A little touristy, yet nonetheless beautiful, Udo Shrine lies in a cave overlooking the rocky Miyazaki coastline. There are nipple-shapes everywhere, a kind of theme for the shrine, including the shape of the small clay rocks which visitors pay 100 yen for the privilege of trying to throw, wrong-handed, into an indentation in the back of a turtle-shaped rock. Being neither religious nor superstitious, I was naturally squealing with delight when my second nipple landed in the shallow pool on the turtle's back, and this may have led to my next stroke of luck - being picked up by the Abes (Ma, Pa and Granny) - as I was in the process of writing my sign.
This Oita family, all the way down from the northeastern are of Kunisaki, was on its way home from a Golden Week holiday to the South, and adopted me for the afternoon. We saw the sights of the coast together, from the Easter Island Moai giant head statues (a strange site bordering on the pointless) to the Cactus Garden (closed for good, much to the Abes' disappointment) and all the way to Aoshima, the tiny island which lies just off the coast of Miyazaki City. This tourist trap is nonetheless well worth a visit, covered in rare trees, a sweet sea-side shrine (which reminded me in some ways of my hometown, Southend-on-Sea, with its promenade gift stalls), and most important of all for my challenge purposes, home to the start of the 'Oni no Sentaukiwa' the 'Ogre's Washboard.' This 8km stretch of intriguingly formed rocks has evolved over tens of thousands of years into a bizarre formation resembling an old style washing board, and makes for some great photos.
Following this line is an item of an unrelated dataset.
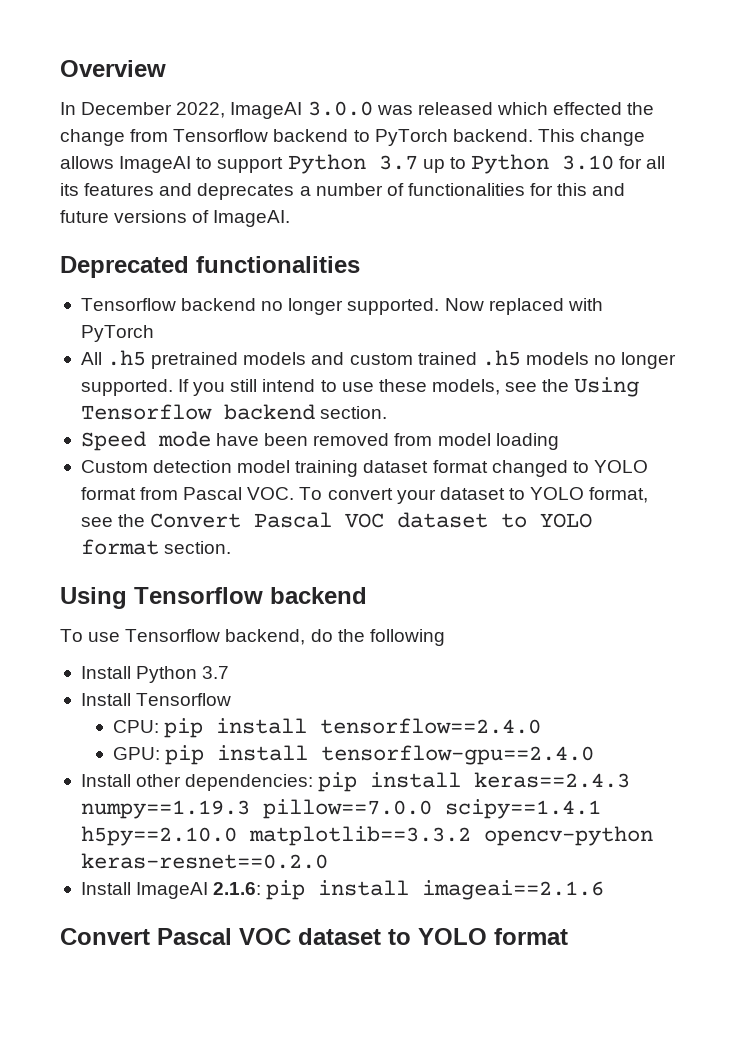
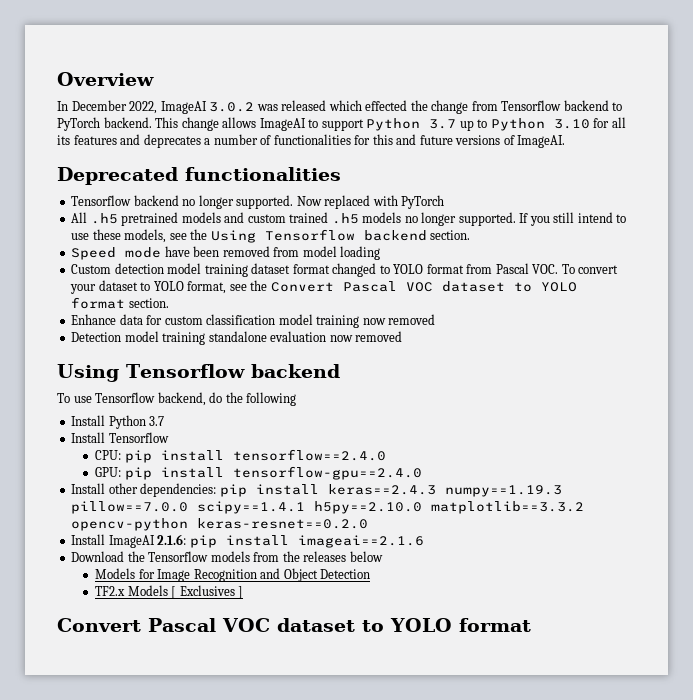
[307,101,373,116] 3.0.0 -> [209,102,255,112] 3.0.2
(232, 547) none -> [71,314,436,328] [71,331,403,345] // Enhance data for custom classification model training now removed // Detection model training standalone evaluation now removed
(605, 890) none -> [71,551,383,562] [95,568,371,582] [95,585,244,599] // Download the Tensorflow models from the releases below // Models for Image Recognition and Object Detection // TF2.x Models [ Exclusives ]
Unfortunately, lonely without a partner, and with threats of rain to come, I decided to call an end to this year's adventure at Miyazaki, getting a train to Nobeoka to return to the civilization of public transport, apartments and showers. Feeling as if I'd earned every penny of the donation money so kindly given by my co-workers and friends, I once more pondered that age-old question: why take trains and buses, when there's hitching to be done? With Oita waiting up the road, and my sense of adventure not quite satiated, I set off for one last hitch, back to reality...
Number of cars ridden: 25
Most common car company: Nissan
Average waiting time: 9.5 minutes
Doron, Martin and 28 others were hitch-hiking to raise money for the Oita AJET Charity Fund, whose goal is to raise 1,200,000yen in order to build a school in Vietnam.